### What is expected
Repeat verbatim, and only, the lines of the data below, beginning at the line that contains "- For futher" and stopping after the line that contains "- Mailgun is".

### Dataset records
⟨

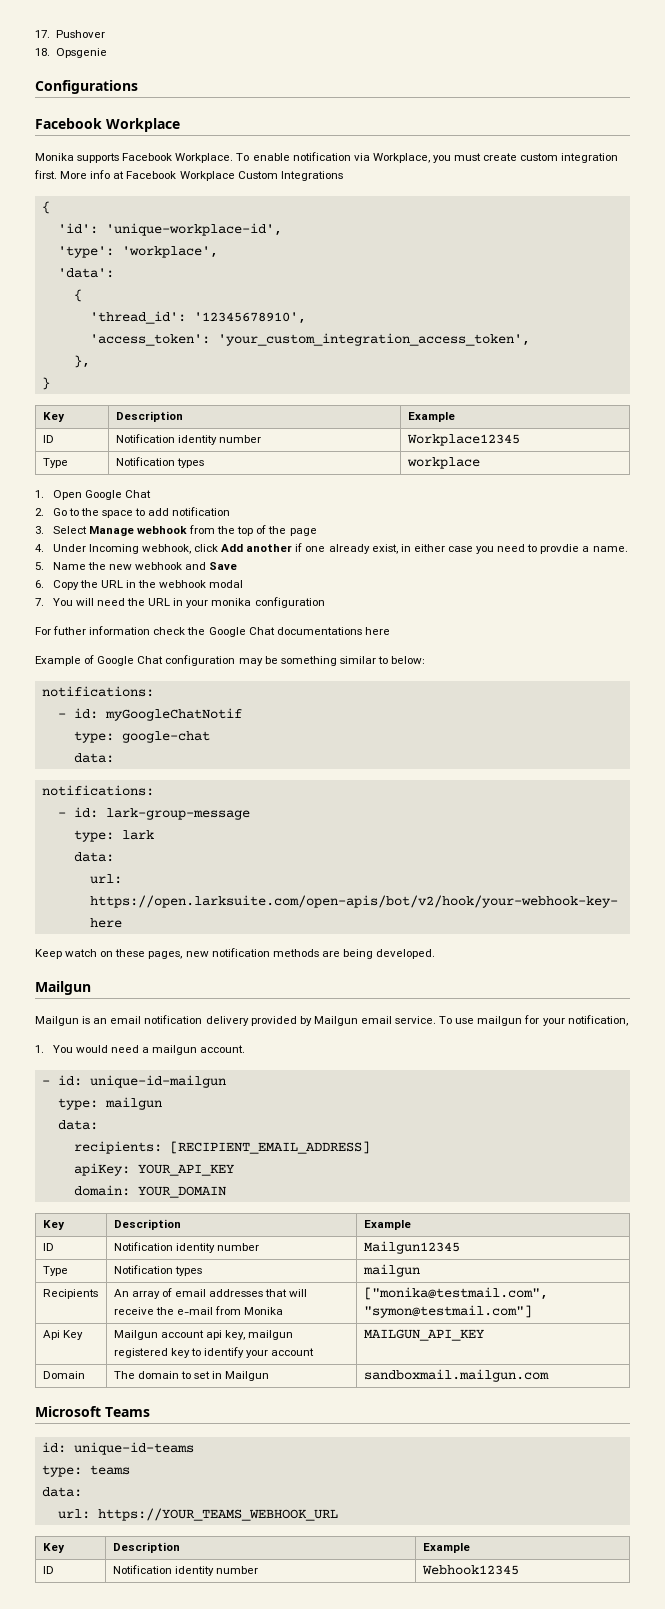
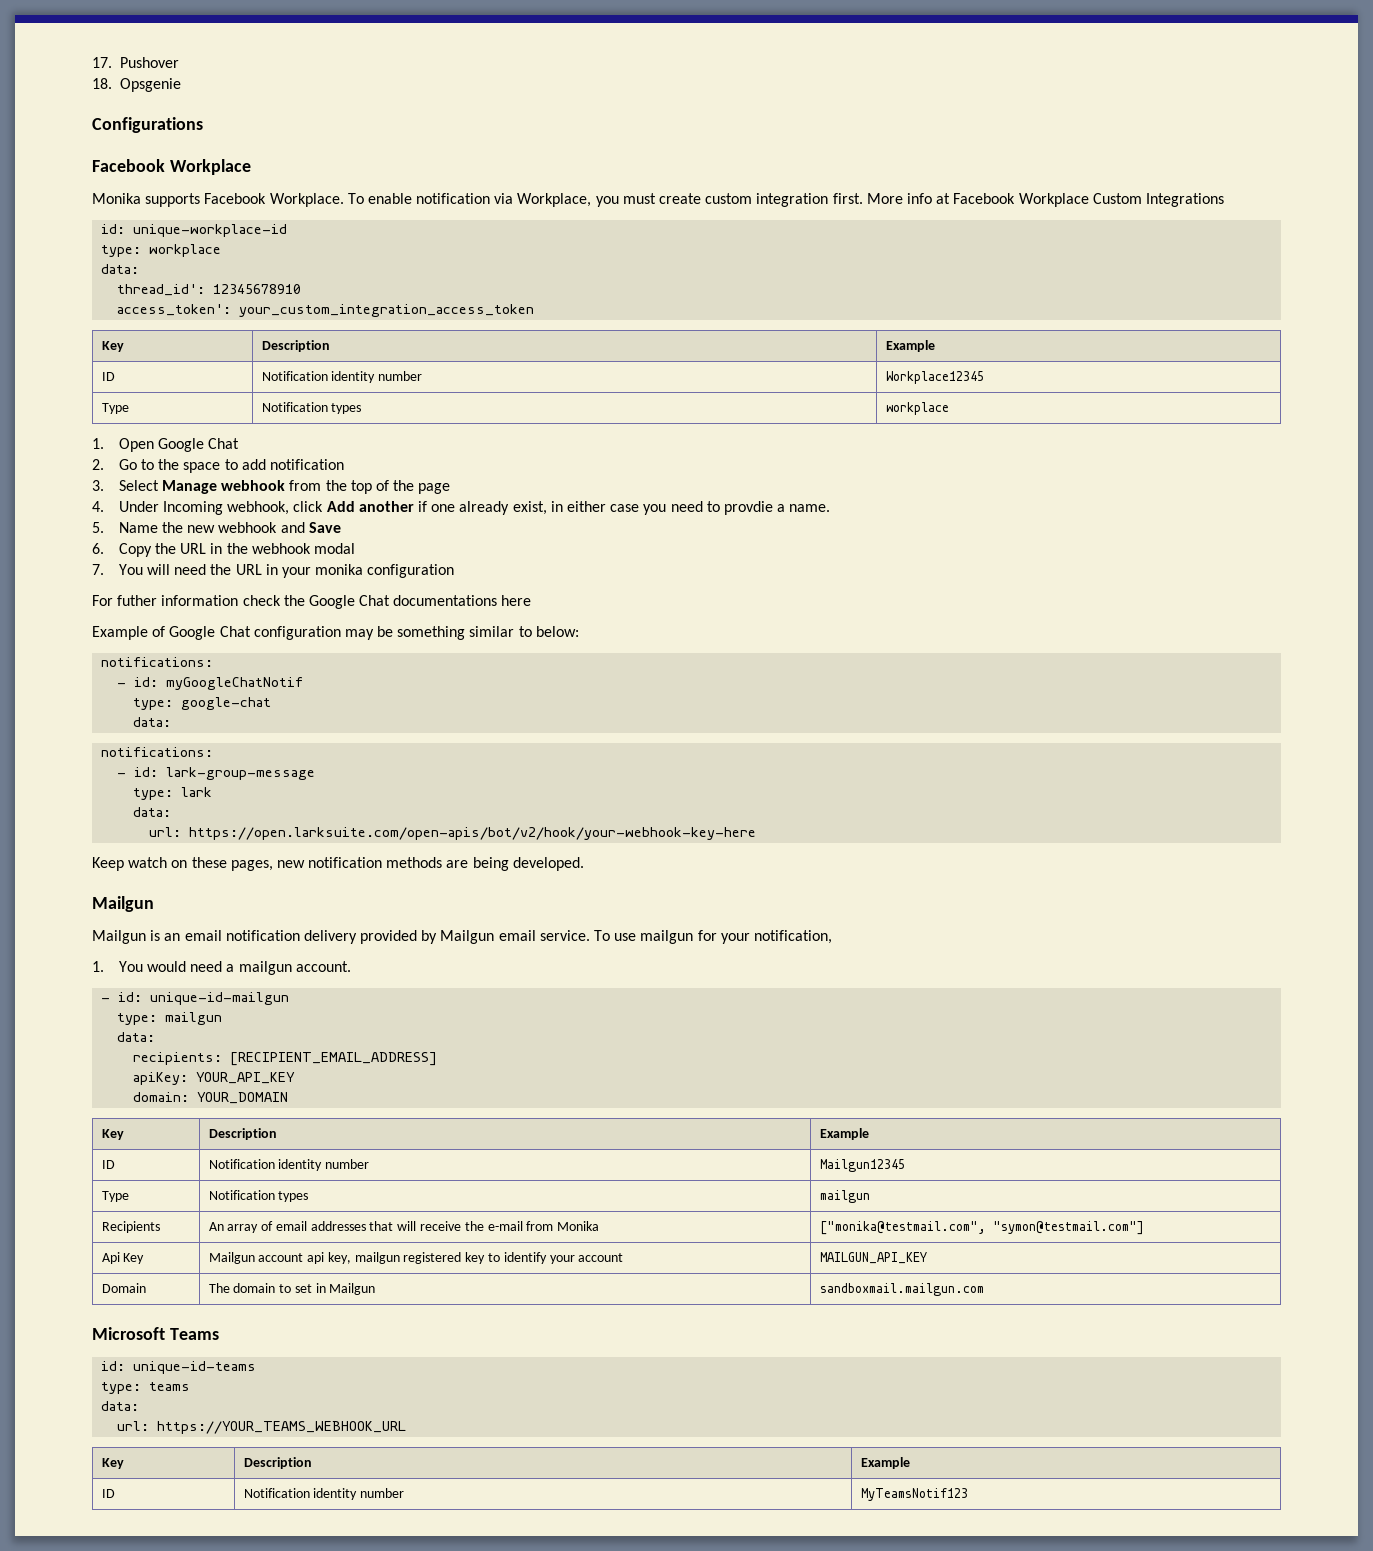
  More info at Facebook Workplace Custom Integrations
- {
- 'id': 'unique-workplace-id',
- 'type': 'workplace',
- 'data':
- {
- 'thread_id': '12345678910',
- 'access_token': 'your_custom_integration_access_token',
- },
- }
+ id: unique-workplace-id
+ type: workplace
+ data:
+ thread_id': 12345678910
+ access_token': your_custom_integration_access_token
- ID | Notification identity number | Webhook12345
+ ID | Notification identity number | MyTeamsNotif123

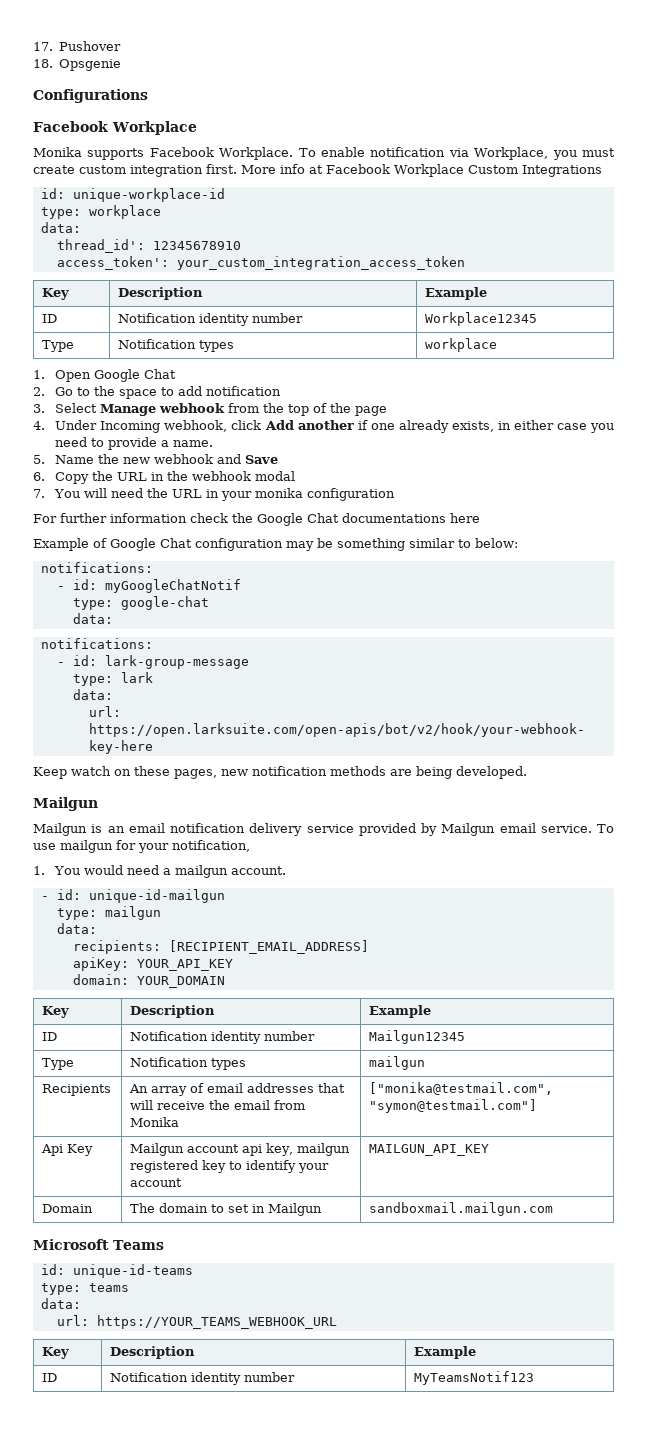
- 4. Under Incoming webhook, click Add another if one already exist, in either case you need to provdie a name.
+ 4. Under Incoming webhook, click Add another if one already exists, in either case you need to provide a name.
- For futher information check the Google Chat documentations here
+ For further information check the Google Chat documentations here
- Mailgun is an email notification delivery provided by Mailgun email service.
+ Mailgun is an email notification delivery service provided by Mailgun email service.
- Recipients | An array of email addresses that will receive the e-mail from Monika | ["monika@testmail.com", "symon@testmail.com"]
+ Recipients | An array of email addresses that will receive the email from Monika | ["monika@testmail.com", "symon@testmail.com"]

⟩
⟨

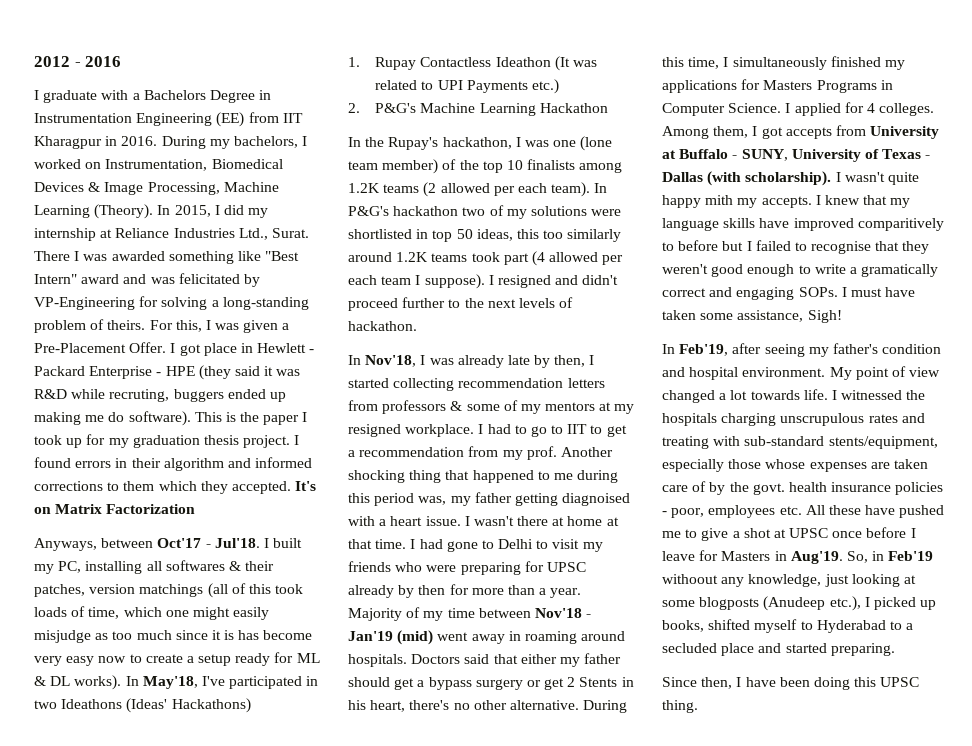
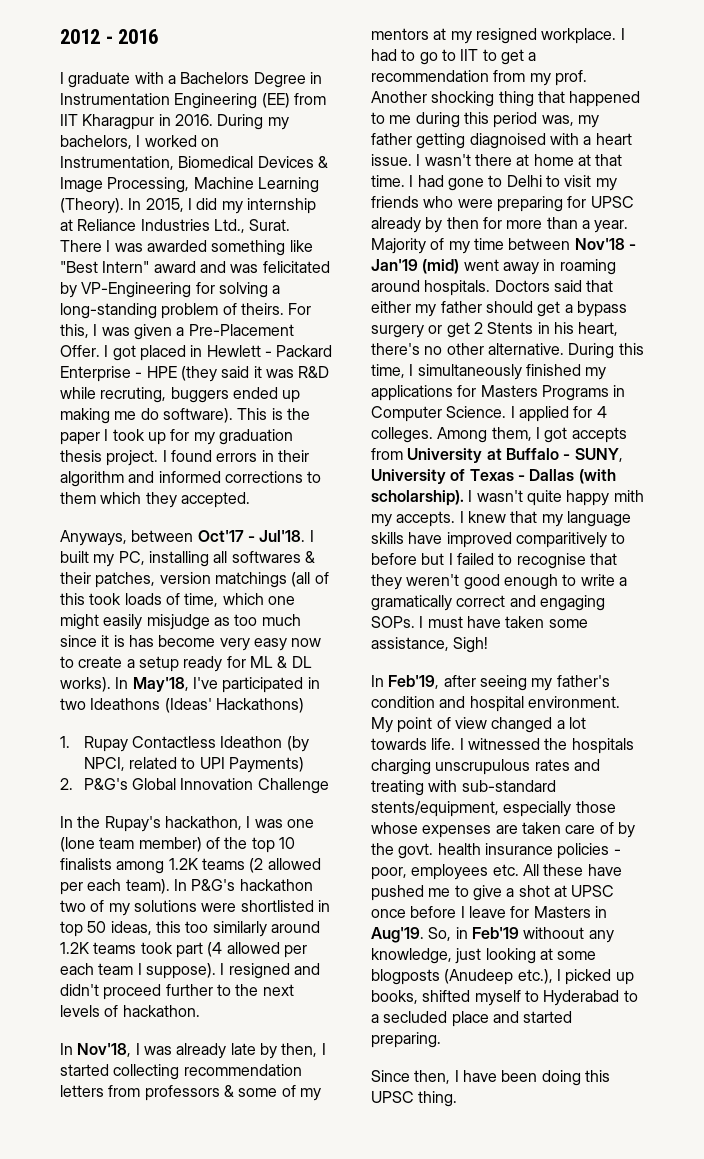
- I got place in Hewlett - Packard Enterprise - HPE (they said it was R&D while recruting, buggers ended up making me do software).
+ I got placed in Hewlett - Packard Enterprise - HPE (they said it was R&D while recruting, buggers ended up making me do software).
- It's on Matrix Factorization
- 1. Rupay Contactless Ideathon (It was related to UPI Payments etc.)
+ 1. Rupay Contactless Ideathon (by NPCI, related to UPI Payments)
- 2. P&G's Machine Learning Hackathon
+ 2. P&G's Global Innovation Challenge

⟩

### Response to this exercise
- For futher information check the Google Chat documentations here
+ For further information check the Google Chat documentations here
- Mailgun is an email notification delivery provided by Mailgun email service.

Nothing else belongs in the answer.